The Schedule amends the Freedom of Information and Protection of Privacy Act. In particular, the Act is amended to include Part III.1 (Data Integration). Part III.1 provides for the designation of units within ministries that may collect personal information in order to compile information to enable analysis in relation to the management or allocation of resources, the planning for the delivery of programs and services provided or funded by the Government of Ontario as well as the evaluation of those programs and services. Part III.1 provides for rules governing the collection, use and disclosure of this personal information, including rules respecting linking and subsequently de-identifying the information. The responsible minister is authorized to establish data standards for use by the units in performing their functions under Part III.1, and the Information and Privacy Commissioner is given the authority to conduct reviews of the units’ practices and procedures.

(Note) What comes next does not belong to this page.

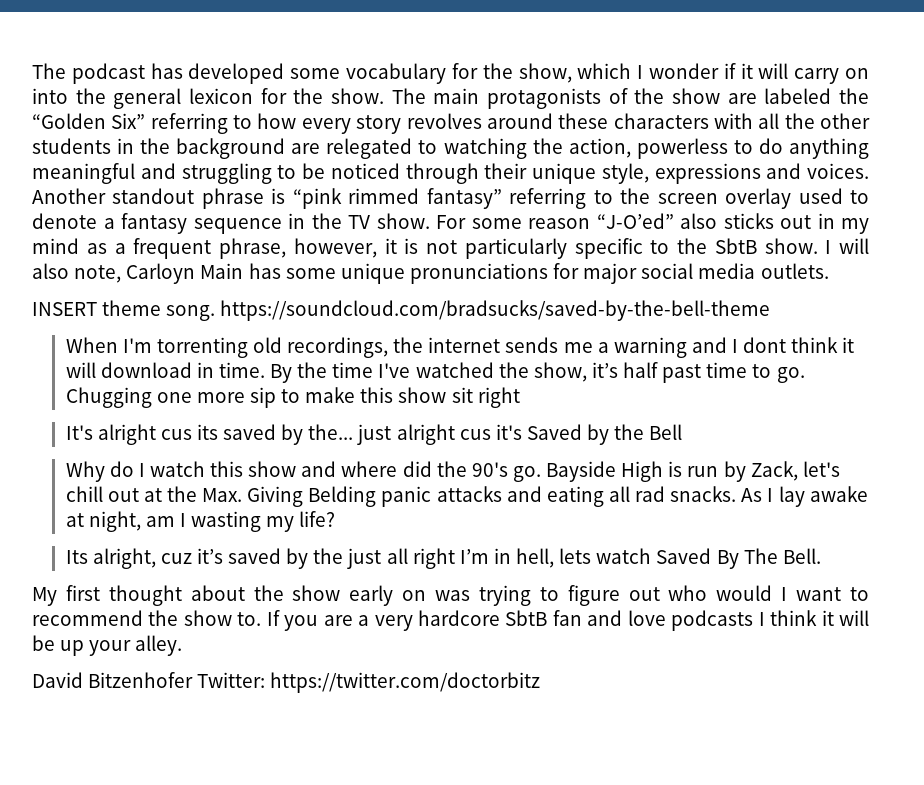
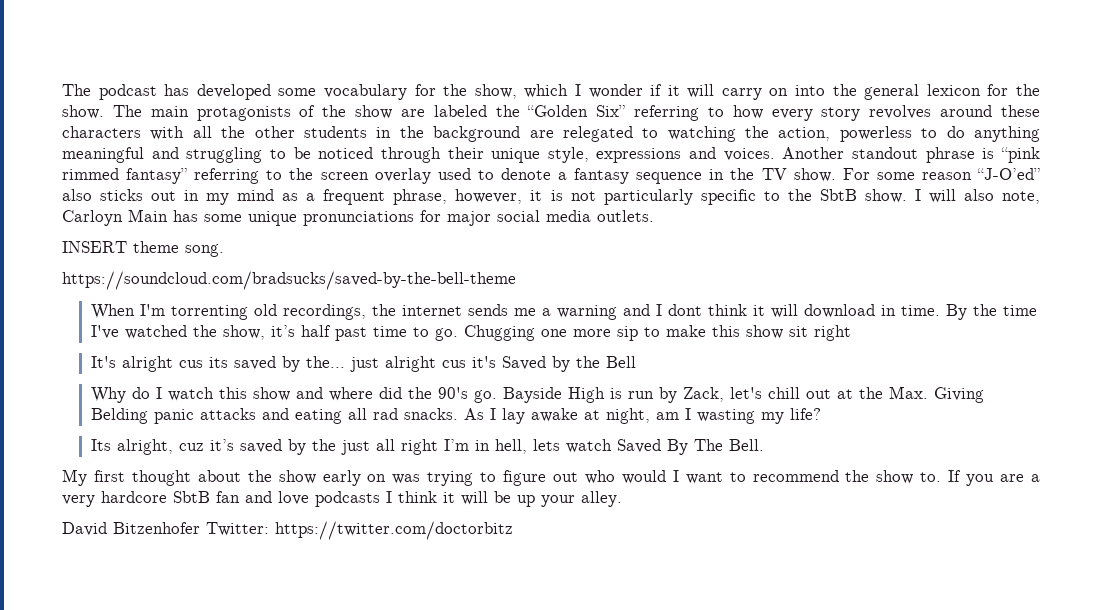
(216, 313) none -> (224, 250) //

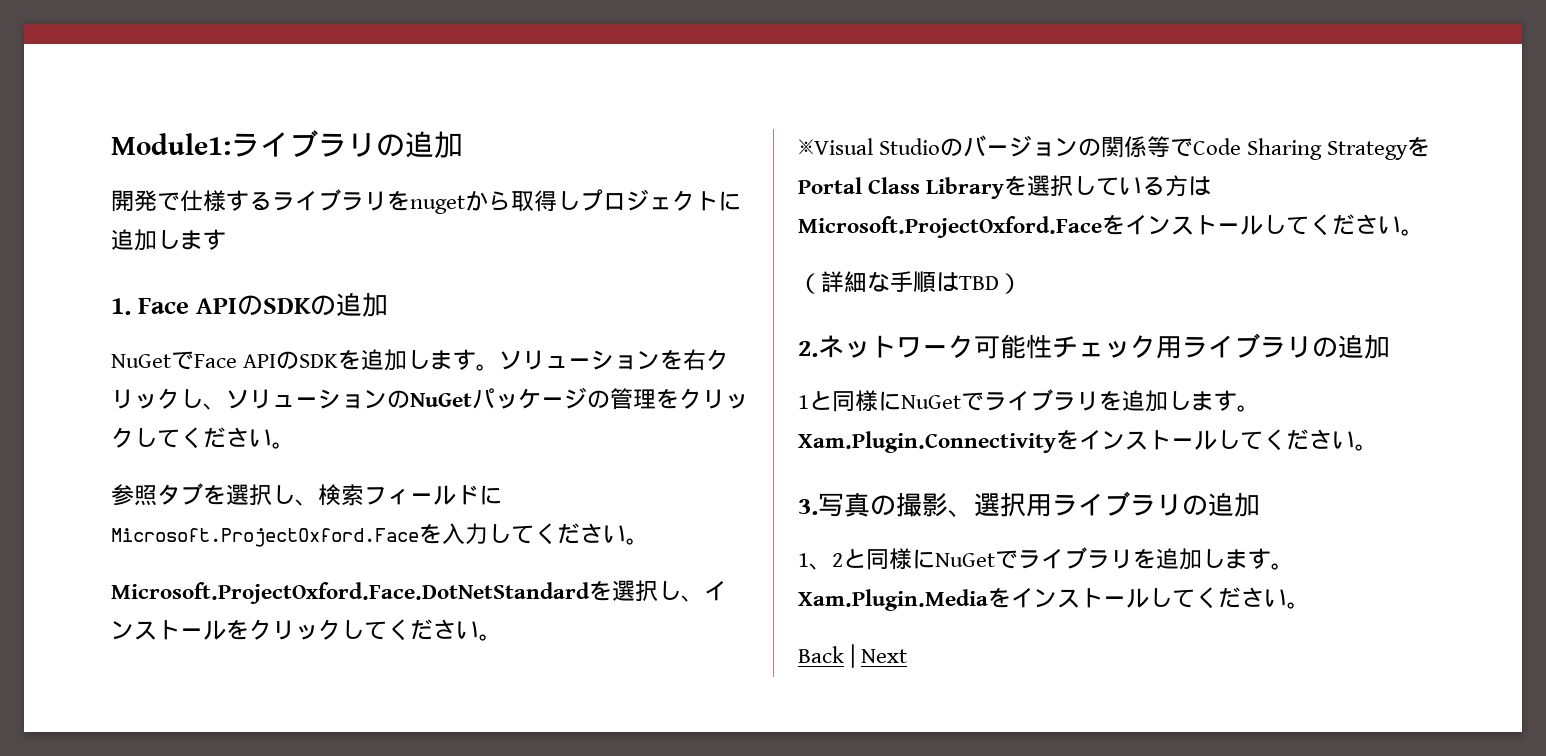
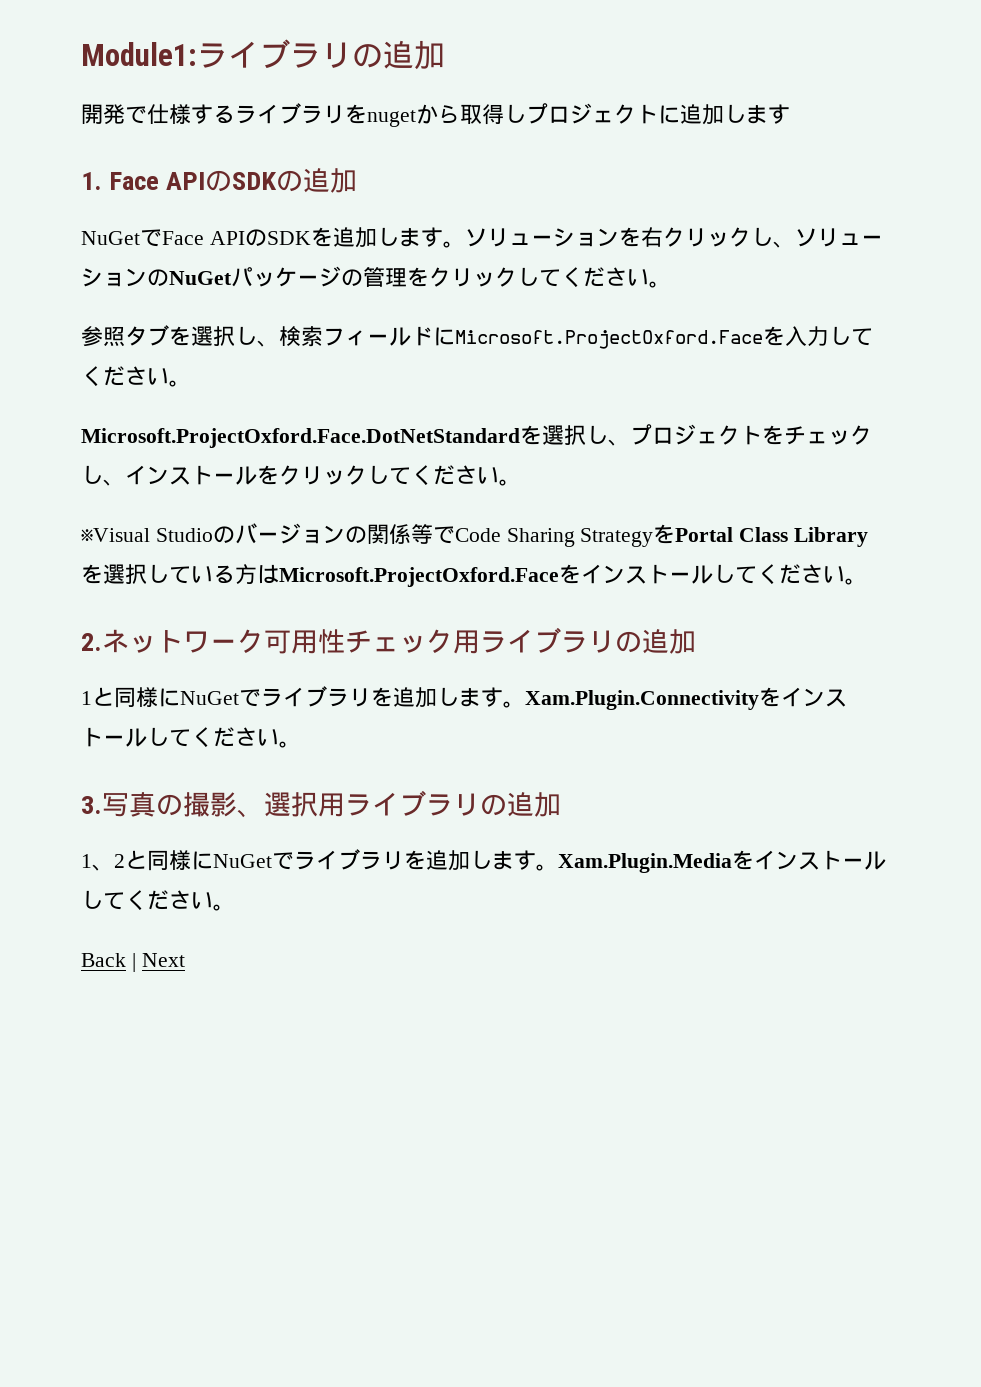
(704, 598) none -> [630,424,872,445] [81,465,125,486] プロジェクトをチェックし、
[798,271,1022,294] // （詳細な手順はTBD） -> (867, 581) none
[1000,334,1026,359] 能 -> [291,630,318,654] 用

The grounds on which personal information can be disclosed under Part III of the Act are also amended.

SCHEDULE 32
GASOLINE TAX ACT

The Schedule amends the Gasoline Tax Act to authorize the Lieutenant Governor in Council to make regulations respecting requirements and procedures for retailers in relation to the sale and delivery of gasoline to persons exempt from the payment of tax imposed by the Act.

SCHEDULE 33
INSURANCE ACT

The Schedule includes various amendments to the Insurance Act relating to the delivery and electronic format of certain records and other documents.

SCHEDULE 34
INVESTING IN ONTARIO ACT, 2008

The Investing in Ontario Act, 2008 is repealed and Ontario Regulation 227/08, made under that Act, is revoked.  Consequential amendments are made to the Financial Administration Act.

Schedule 35
Juries Act

The Schedule amends the Juries Act. Here are highlights of some of those amendments:

The Act is amended by changing all references to “county” with “jury area”. Jury areas may be established by regulation.

The Act is amended by adding the defined term “Jury Sheriff”, who is the person to whom the powers and duties of a Jury Sheriff are assigned under section 73 of the Courts of Justice Act. The Juries Act is further amended throughout to delineate the roles of the Jury Sheriff and the local sheriff.

The Act is amended by adding section 4.1 which requires the Minister of Health and Long-Term Care to prepare a jury source list and disclose it to the Jury Sheriff. This section sets out the required content of the jury source list and rules with respect to uses and disclosure of the jury source list.

Currently, section 6 of the Act requires the Director of Assessment to select at random from information obtained at the most recent enumeration of inhabitants of a county under the Assessment Act the persons to whom a jury questionnaire shall be mailed.  This section is amended to require the Jury Sheriff to randomly select the required number of persons to receive the jury questionnaire from among the persons included in the jury source list provided by the Minister of Health and Long-Term Care.

The Act is amended by adding section 27.2 which provides that a court or judge before which a jury trial in a civil proceeding is to be held may make an order directing that the identity of a juror or any information that could disclose their identity shall not be published, broadcast or transmitted or limiting access to or the use of that information.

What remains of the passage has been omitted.